There is still a lot of disagreement over how, exactly, photography was received by artists when it first arose as an invention. Along with the general public, many artists took notice when the first daguerreotype appeared in the late 1830s. But they disagreed about what bearing, if any, the technology ought to have on art. I want to consider for a moment the version of this argument that says photography created an existential crisis for art and artists: that when photography emerged, many artists understood their work in primarily representational terms. Furthermore, these same artists saw in photography a supreme representational accomplishment, a challenge to the worth of their work that was all the more grave because it could be achieved with minimal skill by the “artist” (photographer). Then, so the argument goes, art started to move down the road toward modernism, which was essentially a set of post-representational innovations that distinguished the purpose of avant-garde art from photography.

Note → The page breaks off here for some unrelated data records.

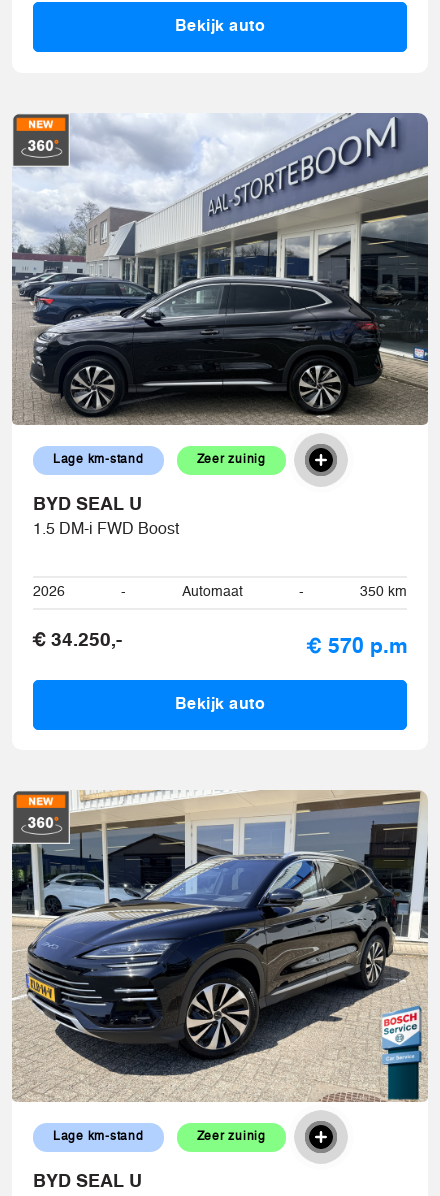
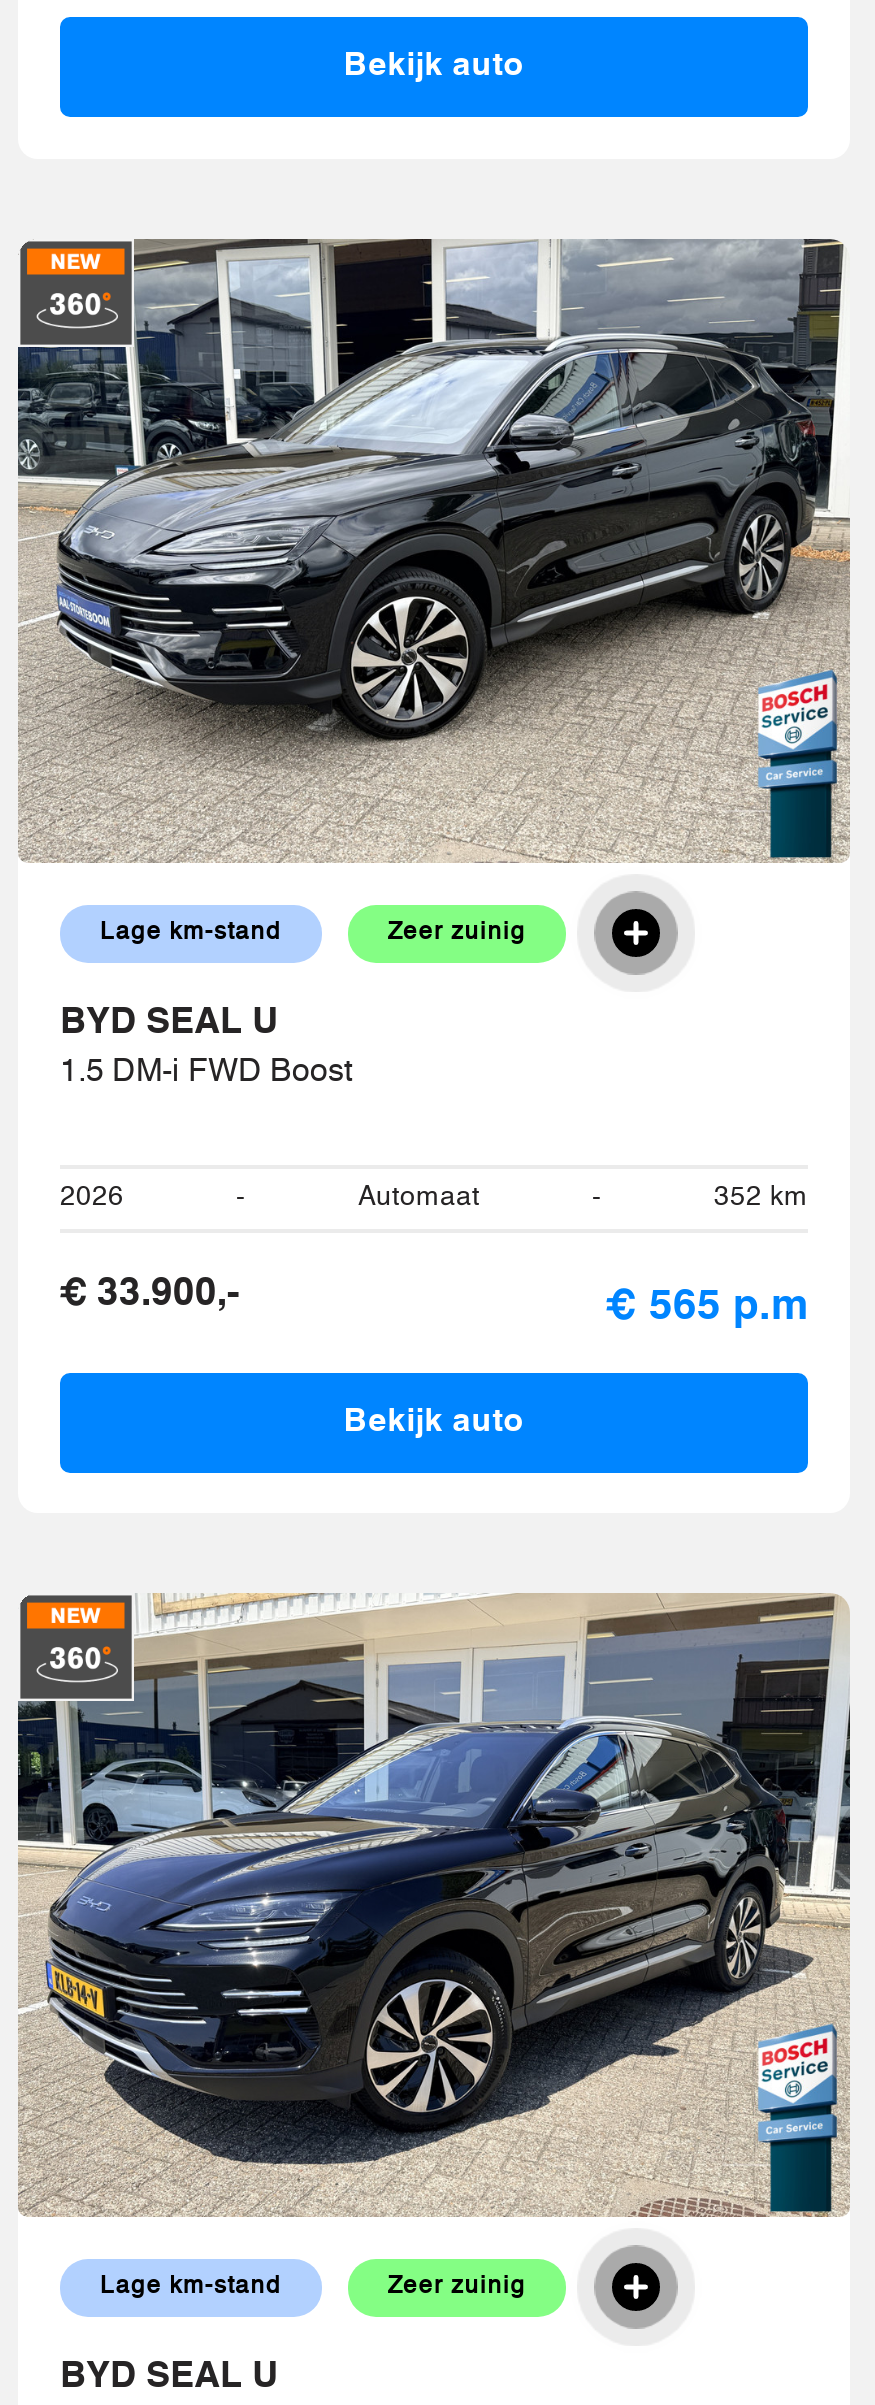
- [image]
+ [image]

- 350 km
+ 352 km

- € 34.250,-
+ € 33.900,-

- € 570 p.m
+ € 565 p.m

I wonder how an analogous story might play out again with writing, knowledge work, and the recognition of chatbots. Our own moment leads me to reflect back on the situation with art and photography almost 200 years ago now, and makes me think that maybe it wasn’t so much the artists who perceived a threat to their work, as it was the public that (re)interpreted art in terms of photography. If large numbers of people see the artist’s work as essentially about representation, about reproduction of reality or things “as they really are”–then in some sense it doesn’t matter what the artist thinks he or she is doing. You can decide that large numbers of people misunderstand your work and continue on doing the same things, but you can also lose your audience in the process. Even if the reasons for the change are hard to discern, it seems that art underwent a paradigm shift from within a world that could be photographed.

In the same way that artists pursued a multitude of ends at the time photography arrived, there will never be any kind of agreement on what writing is or is “doing.” Still, regardless of what writers think they are doing, automated methods will find a way to produce a refracted copy of it–at least some of it. But automation like a chatbot has a very different way of presenting what it does to the public. For example, automated writing “responds” to a “prompt,” it “completes tasks,” or “answers questions.” In the same way that much of the art world was collapsed into the self-presentation of photography, writing risks losing some of the rich account of itself when it is presented with an apparent copy by machine.1

Chatbots push us a little further into a model where writers have goals, where they have “information they want to communicate” (where is the information if not in the writing?). I wonder if we might see something like a photographic reckoning for the writing world today, where the apparent similarity with automated methods leads to a profusion of new genres and self-justifications for, say, literary writing. And could an analogous re-evaluation occur in more utilitarian writing forms (e.g., the professional memo, advertising) as well? Might all forms of signifcant writing need to situate themselves on new conceptual footing, to account for the investment of human time and energy in the shadow of the machine?


  1. Art, too, faces another version of this with chatbot-likes tools: if suggestive new artwork can be generated with a simple concept typed out in a prompt, does this further threaten the representational justification for art?